Ramzy Bedia, 50 ans et toujours le "cul entre deux chaises"

"Quand on devient connu, ça fout le bordel": à 50 ans, Ramzy Bedia se confie auprès de l'AFP sur son rapport au succès en tant qu'artiste venu d'un milieu populaire, une question au coeur d'une comédie en salles mercredi.

L'acteur, connu du plus grand nombre pour le duo potache Eric et Ramzy, avec Eric Judor, tient le rôle principal, cette fois tout en finesse, de "Youssef Salem a du succès", un film sur le milieu de l'édition, signé Baya Kasmi (scénariste du "Nom des Gens" et de "La lutte des classes").

Son personnage est un écrivain qui rencontre enfin le succès lorsqu'il décide d'écrire un roman sur les tabous et les travers de sa famille d'origine modeste, des parents venus du Maghreb et leurs trois enfants qui ont grandi dans une cité près de Marseille.

"Le personnage est vachement proche de moi, il a le cul entre deux chaises", entre le milieu artistique "et sa famille traditionnelle à laquelle il est attaché", confie Ramzy Bedia à l'AFP. "C'est dans toutes les familles pareil: on veut s'émanciper, devenir quelqu'un, et là, quand on devient connu, ça fout le bordel".

A l'instar du personnage, "j'ai l'impression d'avoir été élevé dans une famille des années 1960 où on ne dit pas de gros mots, on ne parle pas de cul, on ne ramène pas une meuf qui dort à la maison", raconte Ramzy Bedia.

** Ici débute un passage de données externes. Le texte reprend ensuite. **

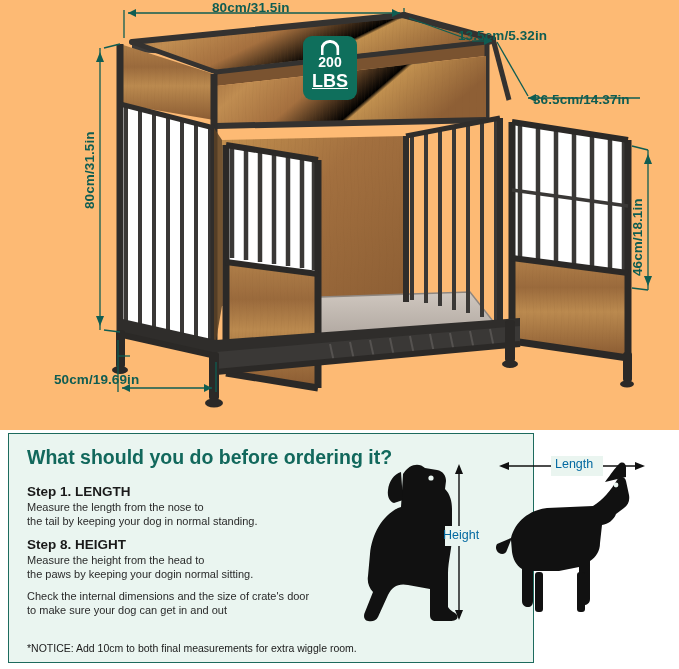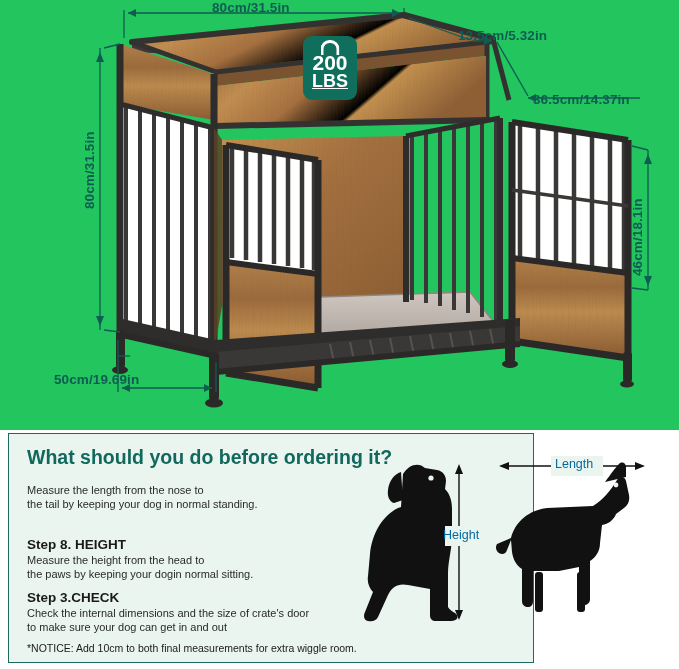--- a/index.html
+++ b/index.html
@@ -22,7 +22,7 @@
     position: absolute;
     left: 0; top: 0;
     width: 679px; height: 430px;
-    background: #22c55e;
+    background: #fdba74;
   }
 
   .dim-label {

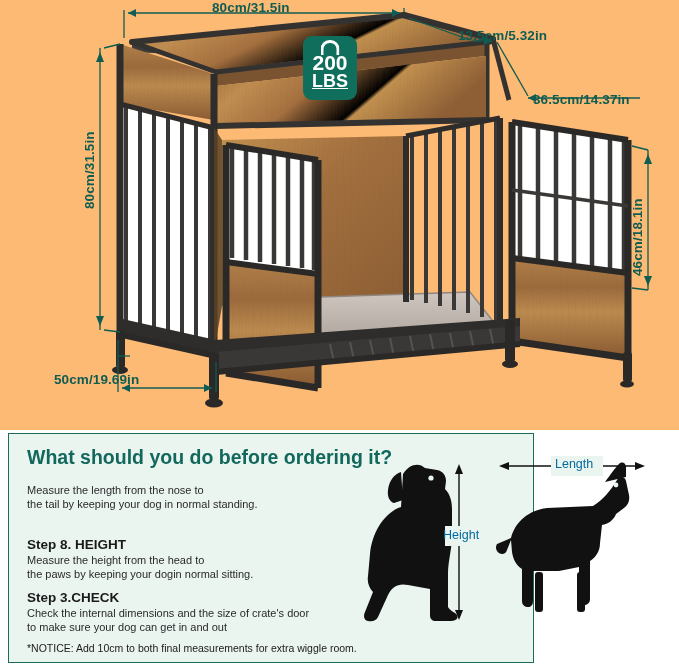--- a/index.html
+++ b/index.html
@@ -61,7 +61,7 @@
   #weight-badge .num {
     position: absolute;
     left: 0; right: 0; top: 15px;
-    font-size: 21px;
+    font-size: 14px;
     font-weight: bold;
     line-height: 23px;
   }

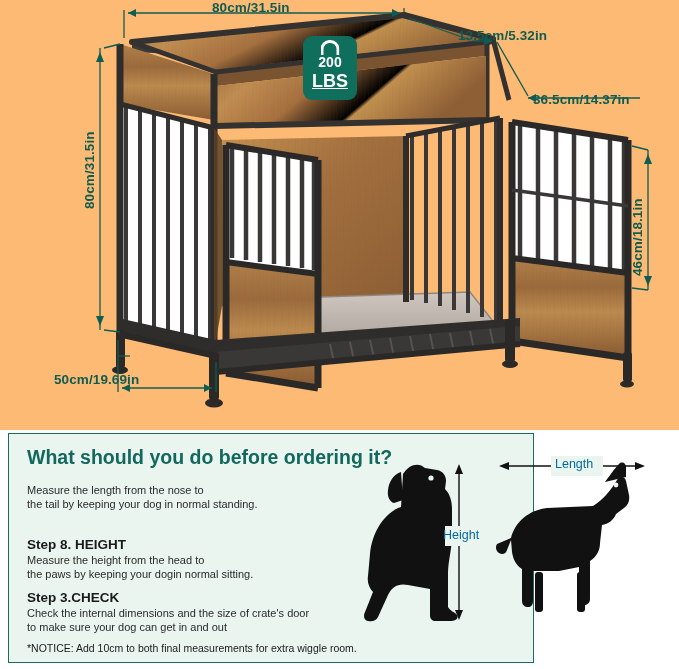--- a/index.html
+++ b/index.html
@@ -352,6 +352,7 @@
     <div id="info-title">What should you do before ordering it?</div>
 
     <div class="step" id="step1">
+      <div class="step-head">Step 1. LENGTH</div>
       <div class="step-body" style="white-space:pre-line;">Measure the length from the nose to
 the tail by keeping your dog in normal standing.</div>
     </div>

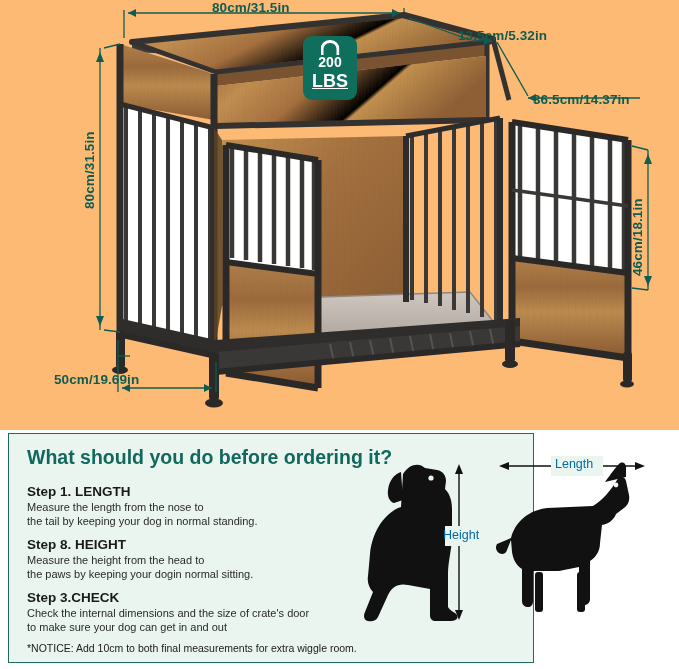--- a/index.html
+++ b/index.html
@@ -364,7 +364,6 @@
     </div>
 
     <div class="step" id="step3" style="width:340px;">
-      <div class="step-head">Step 3.CHECK</div>
       <div class="step-body" style="white-space:pre-line;">Check the internal dimensions and the size of crate's door
 to make sure your dog can get in and out</div>
     </div>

"Je n'ai jamais ressenti autant d'amour que de mes parents", et pourtant "on ne se parlait pas, on ne s'est jamais dit: +Je t'aime papa+ comme dans les super films. (...) En revanche, les reproches, les +tiens-toi droit, sois un homme+, ça y allait !".

- Ramzy donne la réplique à sa soeur Melha -

Revisitant avec une vraie finesse comique la thématique des "transfuges de classe", chère à la Prix Nobel de Littérature Annie Ernaux, "Youssef Salem" fait son miel des ambiguïtés du succès pour ceux qui ne viennent pas du sérail.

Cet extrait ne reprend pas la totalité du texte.